▶ _INSTRUCTIONS TO FOLLOW_: Go through the listing and return every line with "tooltip" in it.
[Opening SOURCE MATERIAL section]
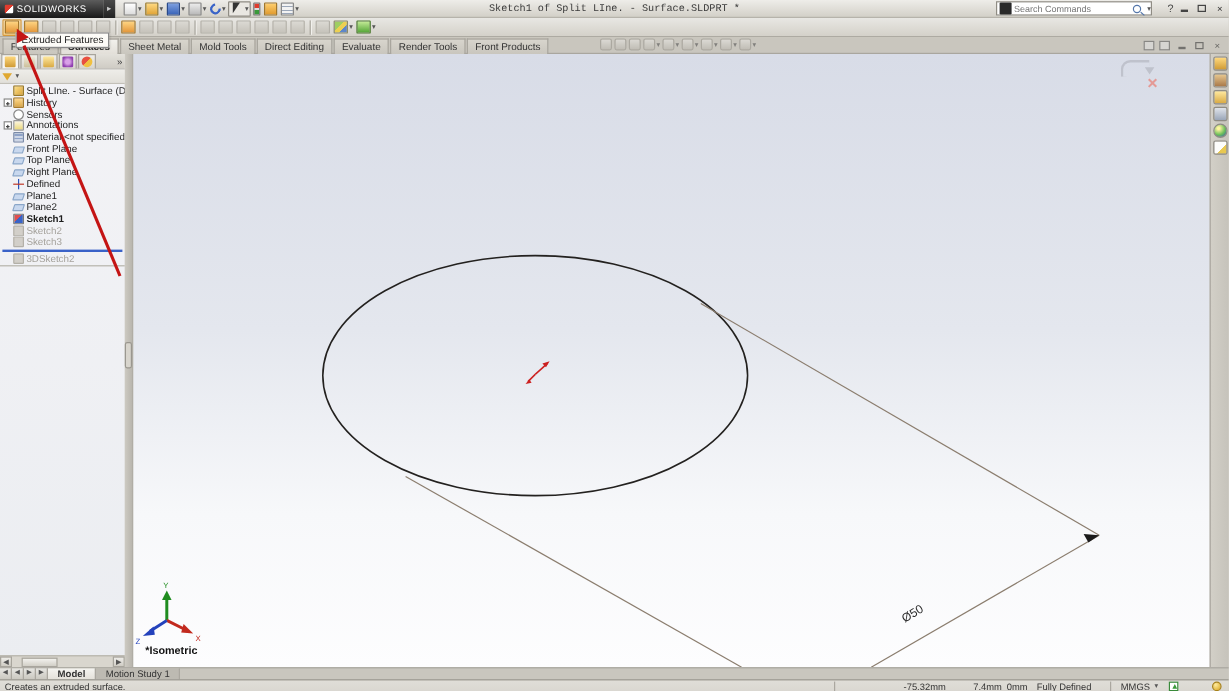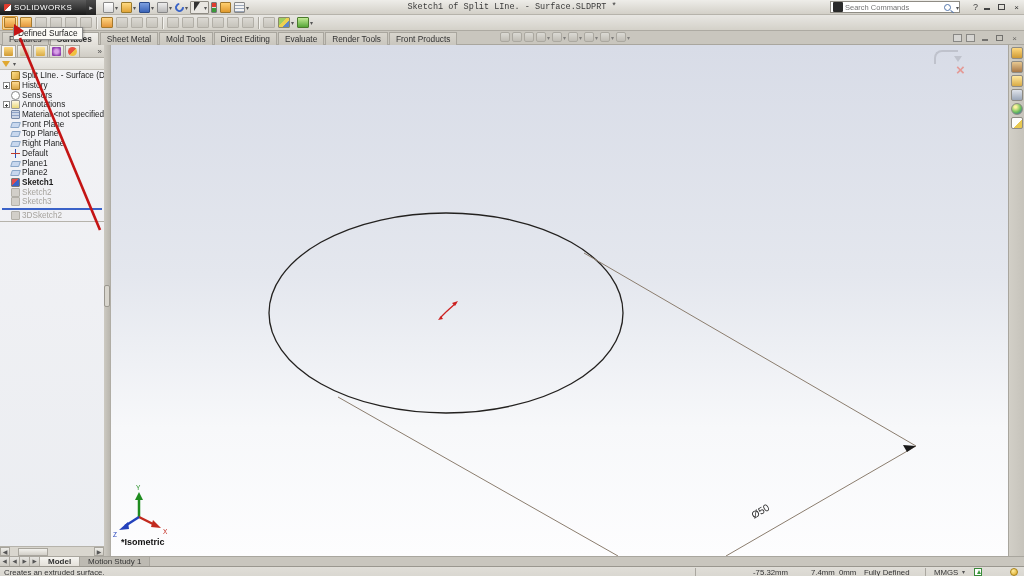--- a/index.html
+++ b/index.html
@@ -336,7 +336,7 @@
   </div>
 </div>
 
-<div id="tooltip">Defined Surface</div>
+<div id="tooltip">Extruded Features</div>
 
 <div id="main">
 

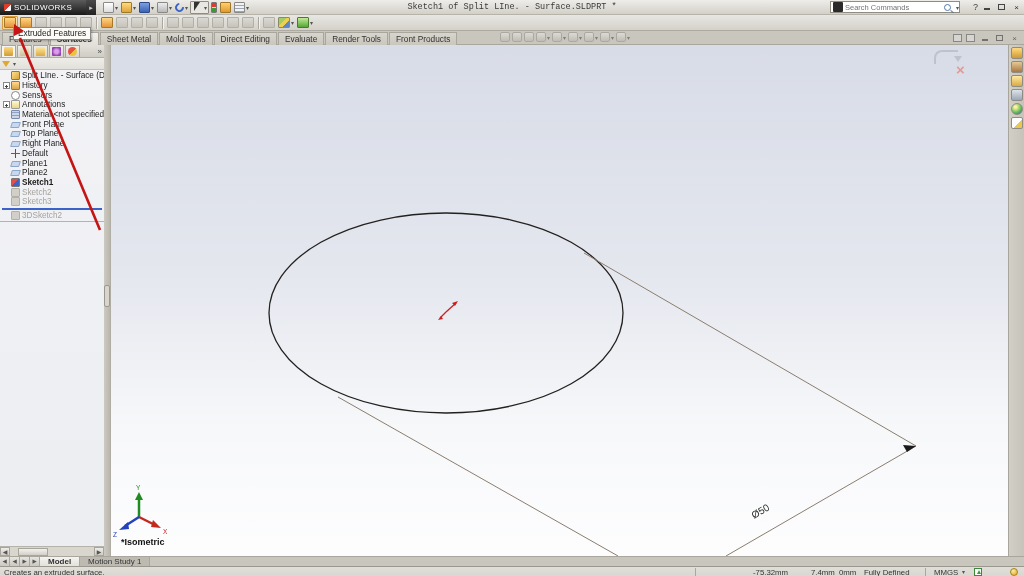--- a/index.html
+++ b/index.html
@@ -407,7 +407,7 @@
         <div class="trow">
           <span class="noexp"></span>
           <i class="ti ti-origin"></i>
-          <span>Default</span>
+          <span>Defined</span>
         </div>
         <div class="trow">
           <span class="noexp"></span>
[Closing SOURCE MATERIAL section]
▶ _REPLY TO THE EXERCISE_:
-<div id="tooltip">Defined Surface</div>
+<div id="tooltip">Extruded Features</div>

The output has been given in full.